— RECORDS PROVIDED —
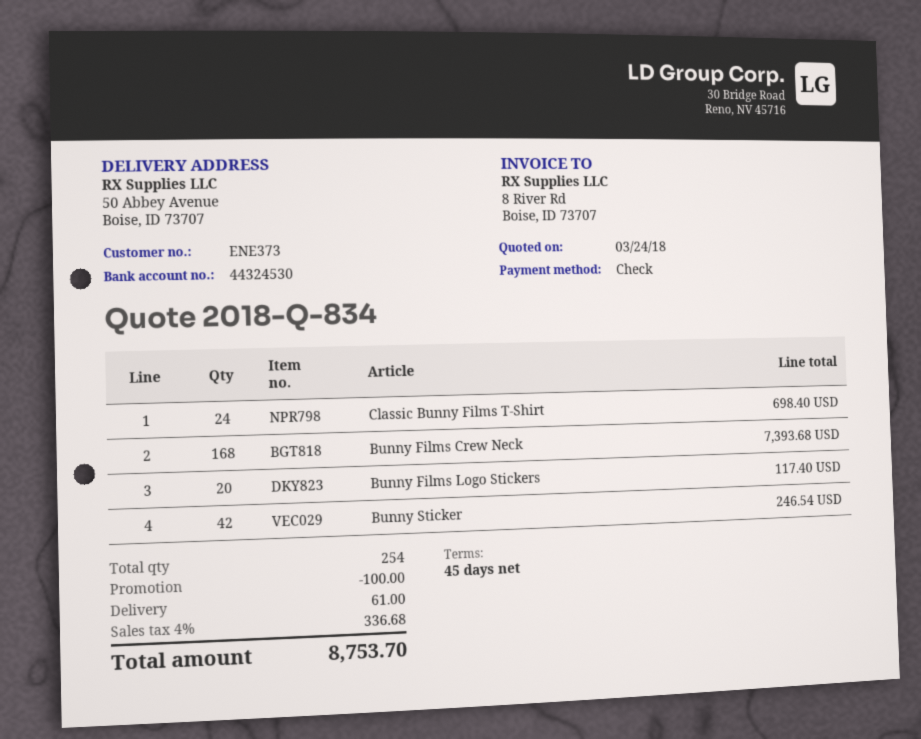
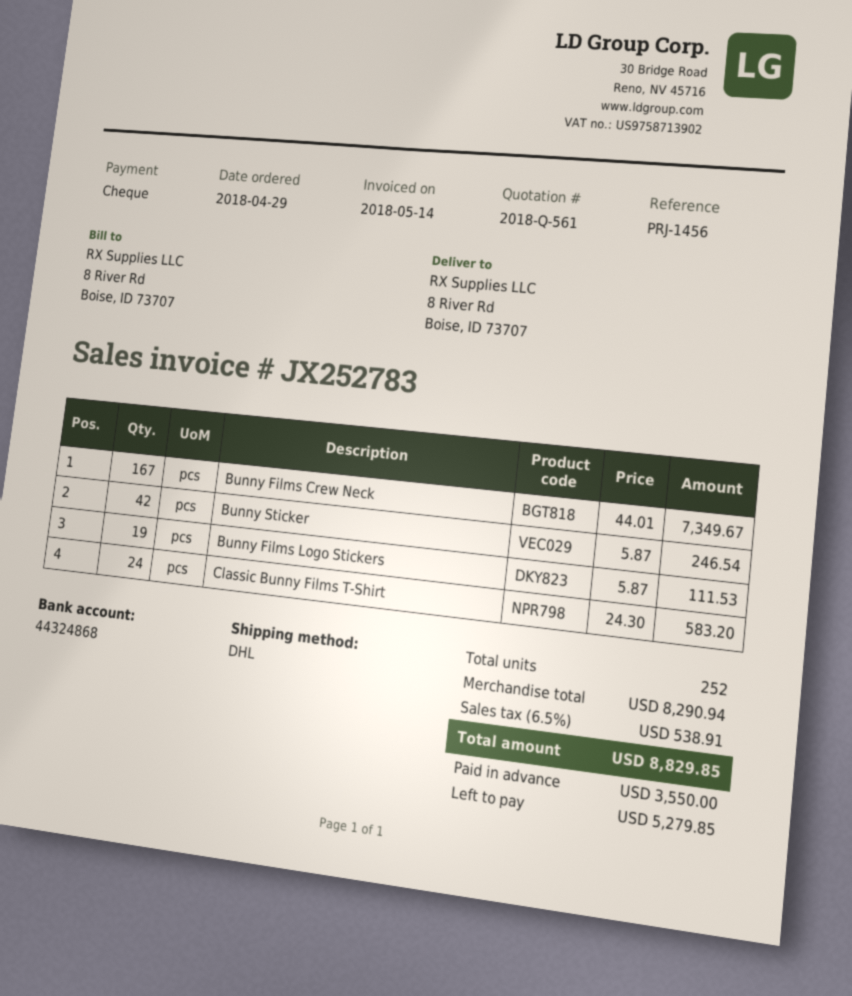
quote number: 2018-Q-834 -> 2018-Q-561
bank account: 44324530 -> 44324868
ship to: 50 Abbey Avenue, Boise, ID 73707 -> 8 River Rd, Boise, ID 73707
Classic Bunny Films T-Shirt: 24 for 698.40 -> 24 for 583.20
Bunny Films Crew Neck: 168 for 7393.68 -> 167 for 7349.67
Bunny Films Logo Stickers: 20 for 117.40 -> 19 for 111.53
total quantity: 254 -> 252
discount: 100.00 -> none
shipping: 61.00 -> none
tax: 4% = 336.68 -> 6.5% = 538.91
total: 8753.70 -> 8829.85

---

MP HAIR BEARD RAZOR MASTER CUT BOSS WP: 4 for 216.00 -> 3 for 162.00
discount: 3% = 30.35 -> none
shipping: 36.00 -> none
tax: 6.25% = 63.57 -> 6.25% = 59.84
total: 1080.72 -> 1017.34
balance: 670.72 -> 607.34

--

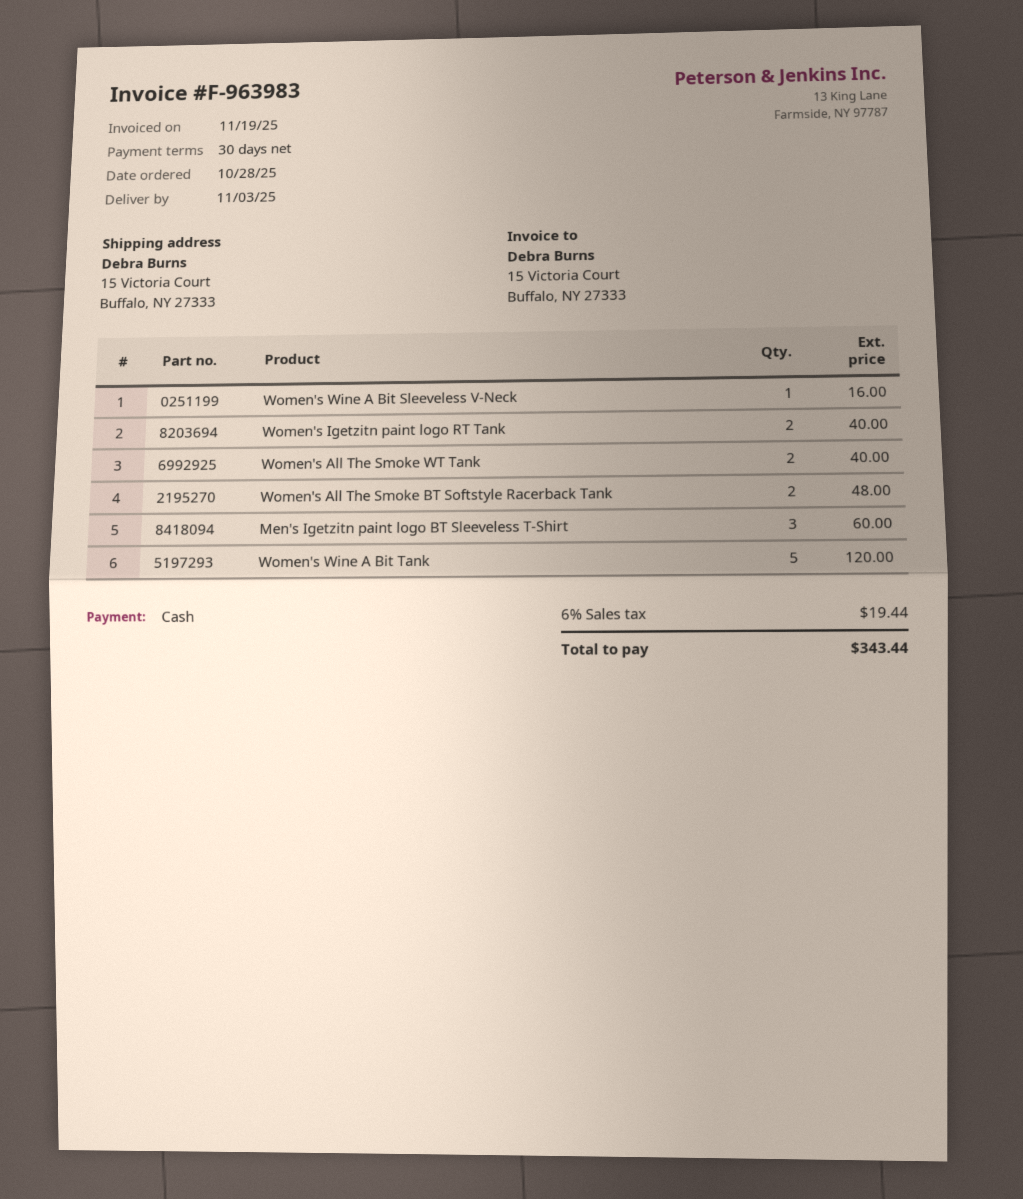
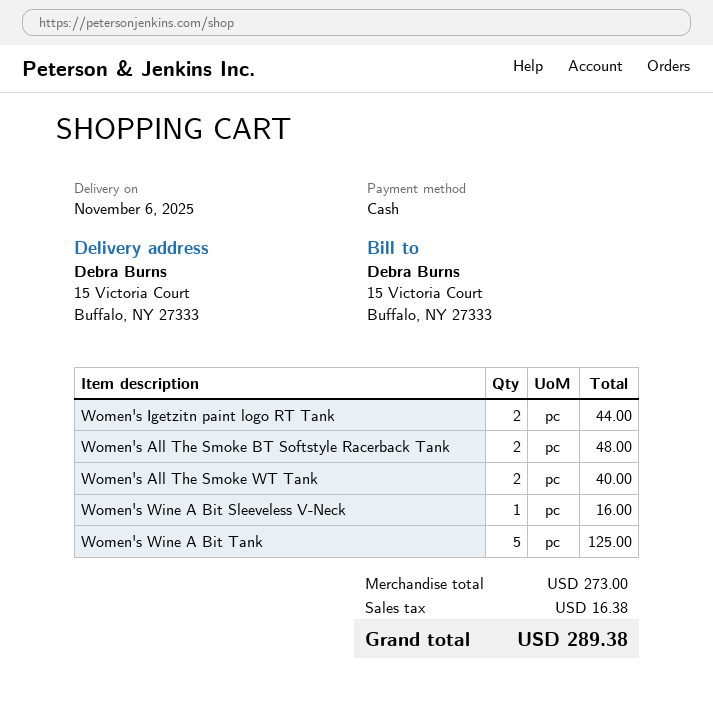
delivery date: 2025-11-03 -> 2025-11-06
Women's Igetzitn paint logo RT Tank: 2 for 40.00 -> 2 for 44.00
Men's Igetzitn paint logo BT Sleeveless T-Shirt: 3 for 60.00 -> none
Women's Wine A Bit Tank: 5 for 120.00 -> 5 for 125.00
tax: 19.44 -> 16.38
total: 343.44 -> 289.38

— WORK TO COMPLETE —
Each line above from the one with "shipping: 61.00 -> none" up to and including the one with "total: 8753.70 -> 8829.85" must be set down exactly, and no line outside that span may appear.

— REPLY TO THE EXERCISE —
shipping: 61.00 -> none
tax: 4% = 336.68 -> 6.5% = 538.91
total: 8753.70 -> 8829.85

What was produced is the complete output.